DCR Fundamentals - Shock & Awe Management
- Goal: Rapid hemorrhage & contamination control; restore physiology. Prevent/reverse "Lethal Triad."
- Indications: Severe trauma (e.g., penetrating torso), MTP activation, profound shock.
- Physiologic Triggers: Temp < 35°C; pH < 7.2; Base Deficit > 6 mEq/L; INR > 1.5.
- Lethal Triad: Vicious cycle of:
- Hypothermia (< 35°C)
- Acidosis (pH < 7.2)
- Coagulopathy (INR > 1.5; PTT > 60s)
📌 Mnemonic: Acidosis, Bleeding (Coagulopathy), Cold (Hypothermia).

⭐ The Lethal Triad (hypothermia, acidosis, coagulopathy) is a primary target of DCR; breaking this cycle early is critical for survival.
Permissive Hypotension - Low Flow, High Stakes
- Aim: Limit hemorrhage, prevent clot disruption, avoid dilutional coagulopathy pre-operatively.
- Targets:
- SBP: 80-100 mmHg
- MAP: 50-70 mmHg
- Rationale: ↓ hydrostatic pressure at injury site → ↓ bleeding.
- Key Exclusions:
- ⚠️ Traumatic Brain Injury (TBI)
- Spinal cord injury
- Caution: Elderly, chronic hypertension.
- Endpoint: Until surgical hemostasis achieved; then normalize BP.
⭐ Contraindicated in TBI to maintain Cerebral Perfusion Pressure (CPP); target higher MAP in TBI to prevent secondary brain injury.
Hemostatic Resuscitation - Balancing Act
Core aim: Restore circulating volume & correct coagulopathy with blood products in whole blood ratios, minimizing crystalloids.
- Key Components & Targets:
- Ratio-driven: Target 1:1:1 PRBCs:FFP:Platelets.
- Tranexamic Acid (TXA): Early 1g IV (10 min), then 1g IV (8 hrs).
- Calcium: Monitor & replete ionized Ca (target >1.1 mmol/L) for citrate toxicity.
- Goal-Directed: Use Viscoelastic Hemostatic Assays (VHA) like TEG/ROTEM if available.
- Restrict Crystalloids: Avoid dilutional coagulopathy, acidosis.
⭐ CRASH-2 Trial: TXA within 3 hours of injury significantly reduces mortality and death due to bleeding in trauma patients.
Anesthesia in DCR - Controlled Chaos
- Goals: Rapid control, facilitate surgery, support resuscitation.
- Induction:
- Ketamine (1-2 mg/kg IV): Preferred for hemodynamic stability.

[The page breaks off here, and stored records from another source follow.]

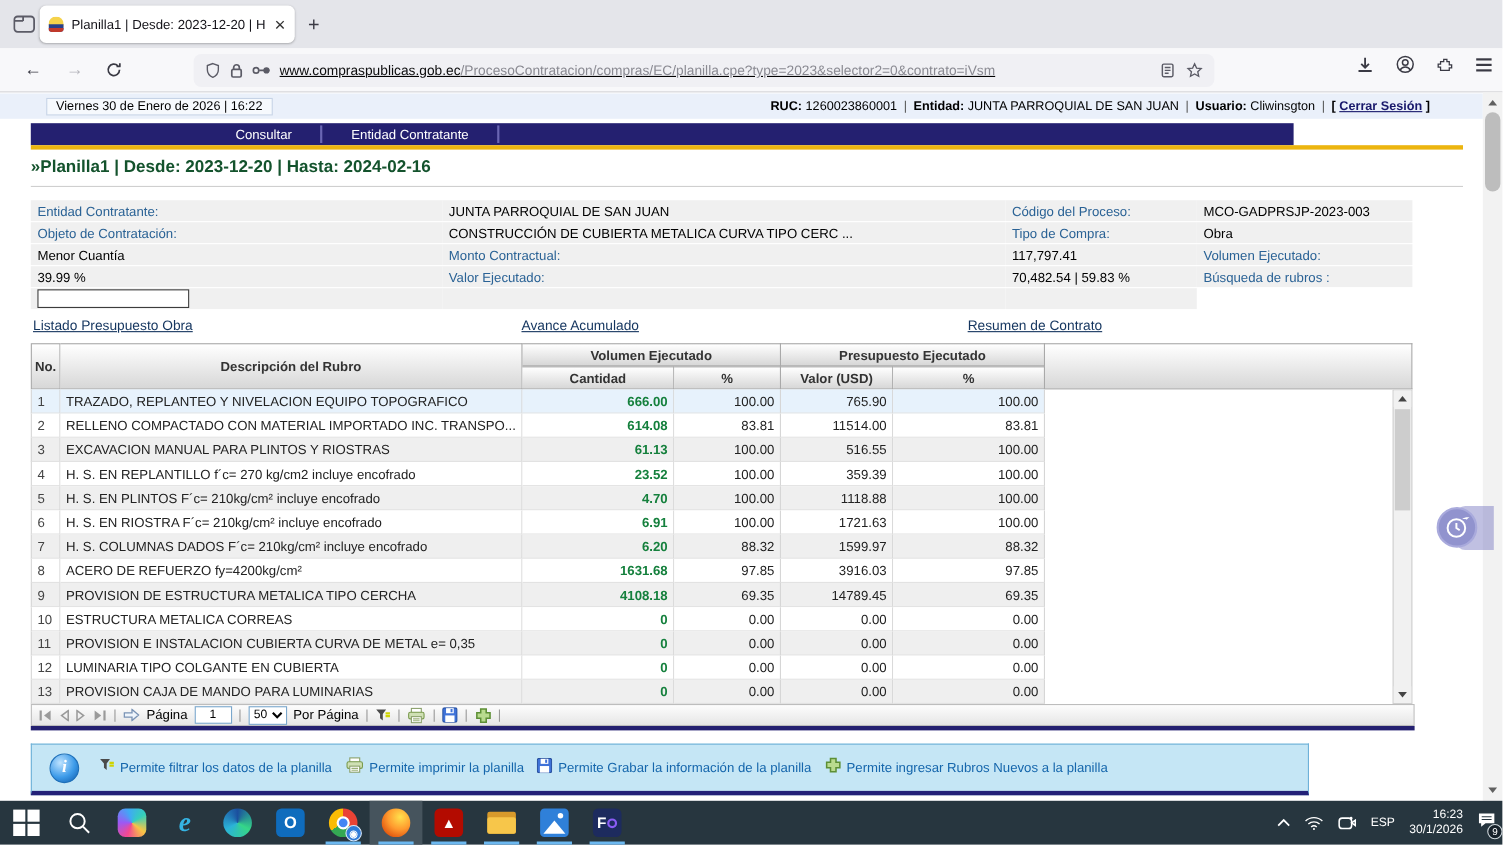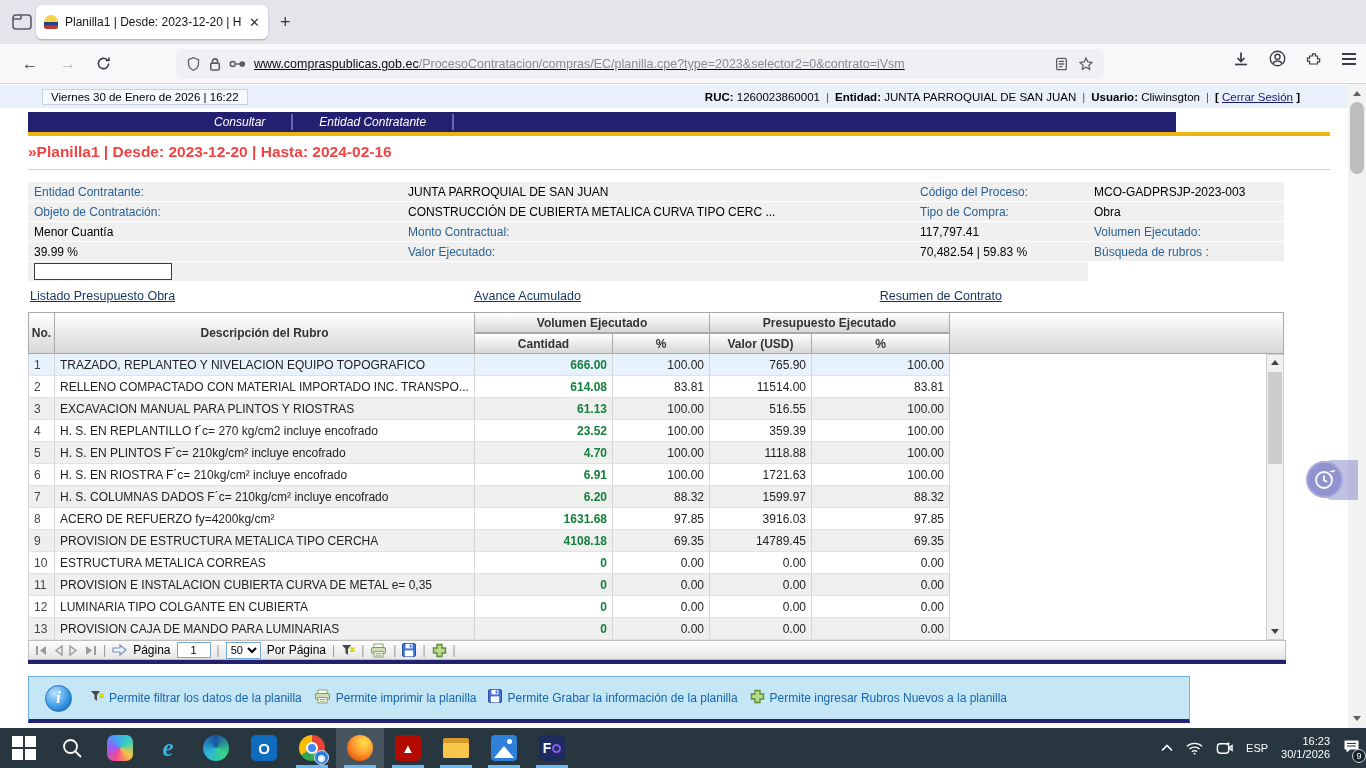--- a/index.html
+++ b/index.html
@@ -33,7 +33,7 @@
   .ruc-line { margin-right:48px; white-space:nowrap; }
   .ruc-line b { font-weight:bold; }
   .ruc-sep { color:#555; padding:0 6px; }
-  .logout-link { color:#18186b; font-weight:normal; text-decoration:underline; }
+  .logout-link { color:#18186b; font-weight:bold; text-decoration:underline; }
   .menubar { position:absolute; left:28px; top:112px; width:1148px; height:20px; background:#242070; display:flex; align-items:center;font-style:italic; }
   .menu-item { color:#fff; font-size:12px; padding:0 26px; height:20px; line-height:20px; }
   .menu-sep { width:2px; height:16px; background:#6a66b3; }

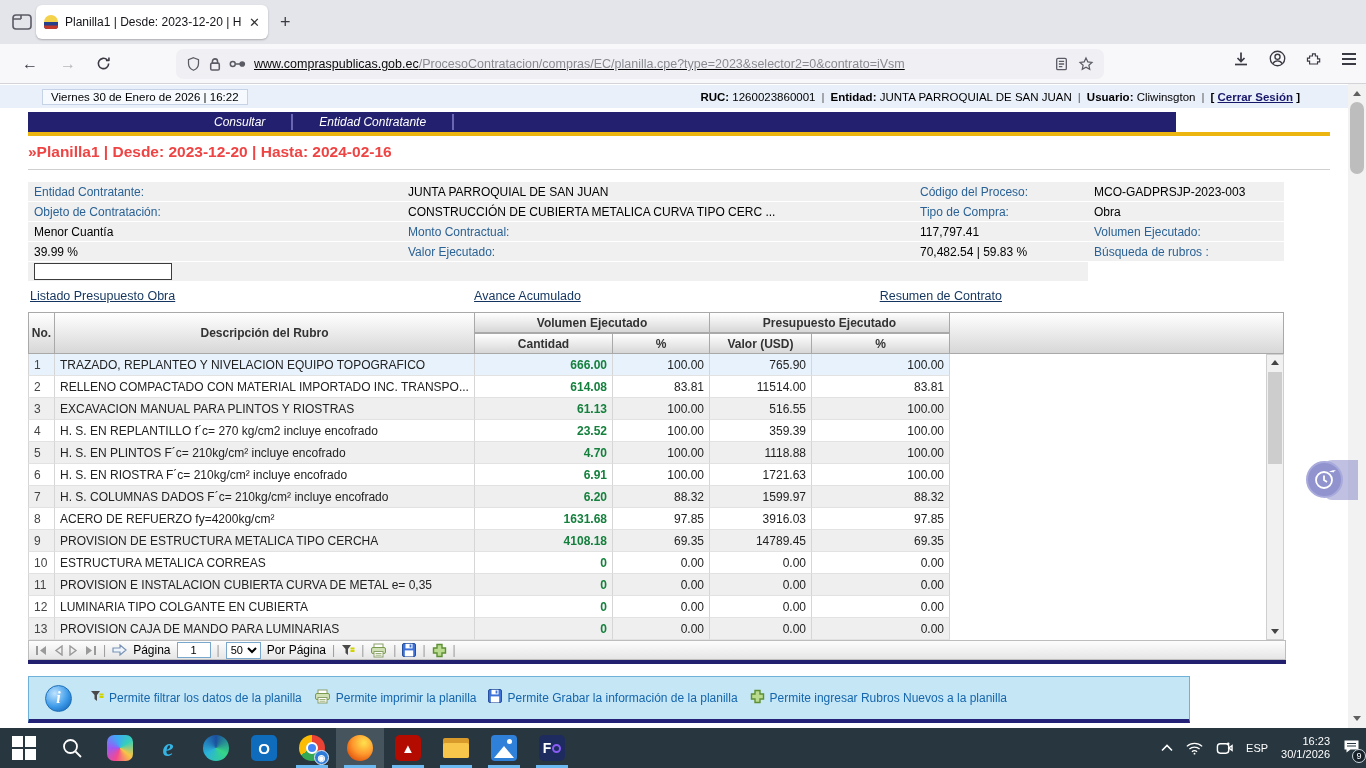--- a/index.html
+++ b/index.html
@@ -34,7 +34,7 @@
   .ruc-line b { font-weight:bold; }
   .ruc-sep { color:#555; padding:0 6px; }
   .logout-link { color:#18186b; font-weight:bold; text-decoration:underline; }
-  .menubar { position:absolute; left:28px; top:112px; width:1148px; height:20px; background:#242070; display:flex; align-items:center;font-style:italic; }
+  .menubar { position:absolute; left:28px; top:112px; width:1148px; height:20px; background:#242070; display:flex; align-items:center; }
   .menu-item { color:#fff; font-size:12px; padding:0 26px; height:20px; line-height:20px; }
   .menu-sep { width:2px; height:16px; background:#6a66b3; }
   .menu-spacer-l { width:160px; }

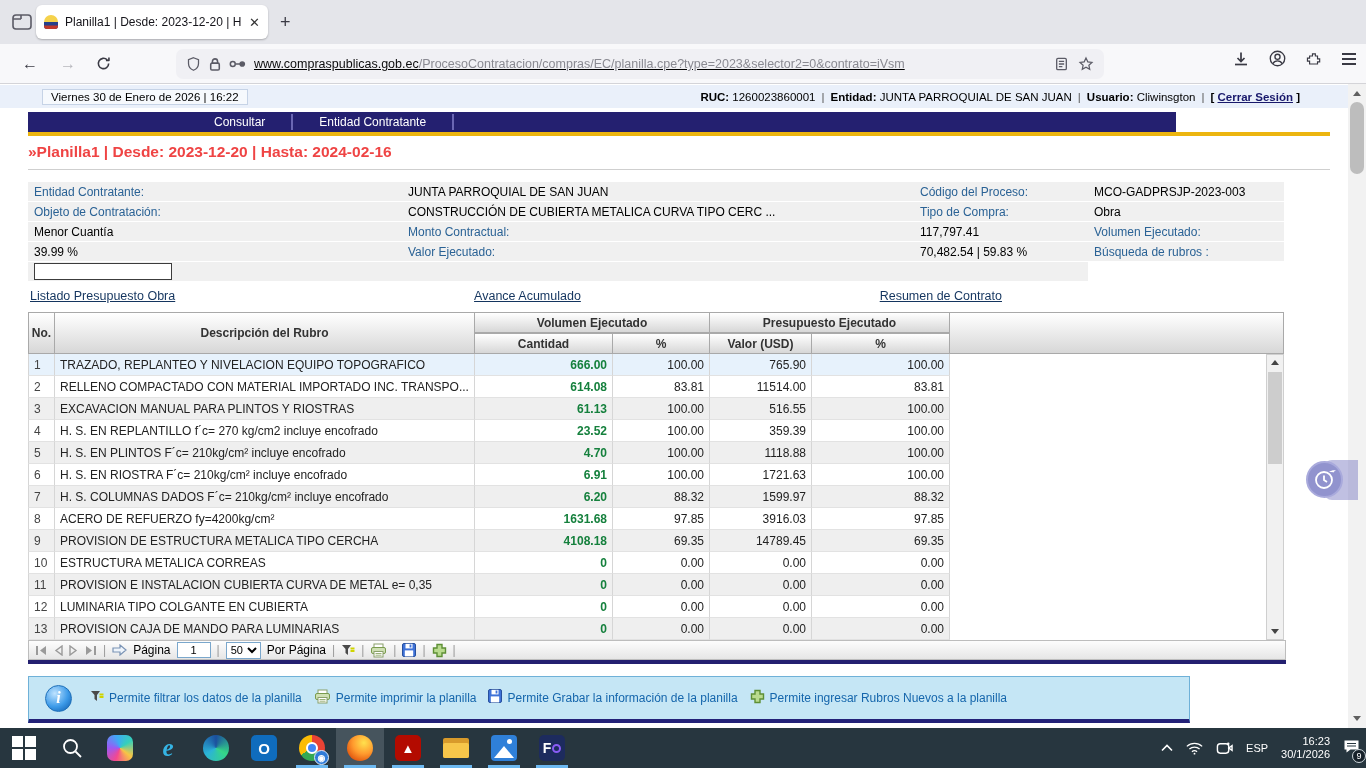--- a/index.html
+++ b/index.html
@@ -39,7 +39,7 @@
   .menu-sep { width:2px; height:16px; background:#6a66b3; }
   .menu-spacer-l { width:160px; }
   .yellowline { position:absolute; left:28px; top:132px; width:1302px; height:4px; background:#ecb50f; }
-  .pagetitle { position:absolute; left:28px; top:143px; font-size:15.5px; font-weight:bold; color:#ef4444; }
+  .pagetitle { position:absolute; left:28px; top:143px; font-size:15.5px; font-weight:bold; color:#14532d; }
   .titlerule { position:absolute; left:28px; top:169px; width:1302px; height:1px; background:#cfcfcf; }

- Etomidate (0.2-0.3 mg/kg IV): Cardiac stable; caution: adrenal suppression.
- Minimize propofol/thiopentone (risk of hypotension).
- Maintenance:
- Volatiles at low MAC (<0.5) or TIVA (e.g., ketamine infusion).
- Adequate analgesia (opioids).
- Relaxants:
- RSI common: Succinylcholine (1-1.5 mg/kg) or Rocuronium (0.9-1.2 mg/kg).
- Monitoring: Standard ASA, invasive BP, CVP, temp, UO. Consider TEG/ROTEM.
- Ventilation: Lung protective ($V_T$ 6-8 mL/kg IBW), permissive hypercapnia (if no TBI).
- Challenges: Lethal triad (hypothermia, acidosis, coagulopathy), aspiration risk.
⭐ Ketamine is favored for induction in DCR due to its sympathomimetic properties, aiding hemodynamic stability in critically injured patients.
DCS & ICU Phase - The Bigger Picture
- DCR enables Damage Control Surgery (DCS): rapid, abbreviated surgery for hemorrhage/contamination control, deferring definitive repair.
- DCS aims for physiological stabilization before complete anatomical correction.
- ICU: Ongoing resuscitation, correct Lethal Triad (acidosis, hypothermia, coagulopathy), optimize for staged procedures.
- Essential: multidisciplinary team for OR-ICU-definitive care continuum.
⭐ Key DCS strategy: Temporary Abdominal Closure (TAC) for planned re-exploration & managing compartment syndrome.
High‑Yield Points - ⚡ Biggest Takeaways
- DCR combats the "triad of death": hypothermia, acidosis, and coagulopathy.
- Employs permissive hypotension (target SBP 80-90 mmHg) until bleeding controlled, contraindicated in TBI.
- Prioritizes balanced resuscitation with 1:1:1 ratio of PRBCs:FFP:Platelets via MTP.
- Minimizes crystalloid infusion to prevent dilutional coagulopathy & ACS.
- Administer tranexamic acid (TXA) early (within 3 hours) to reduce bleeding.
- Integral to Damage Control Surgery (DCS) for rapid physiological stabilization.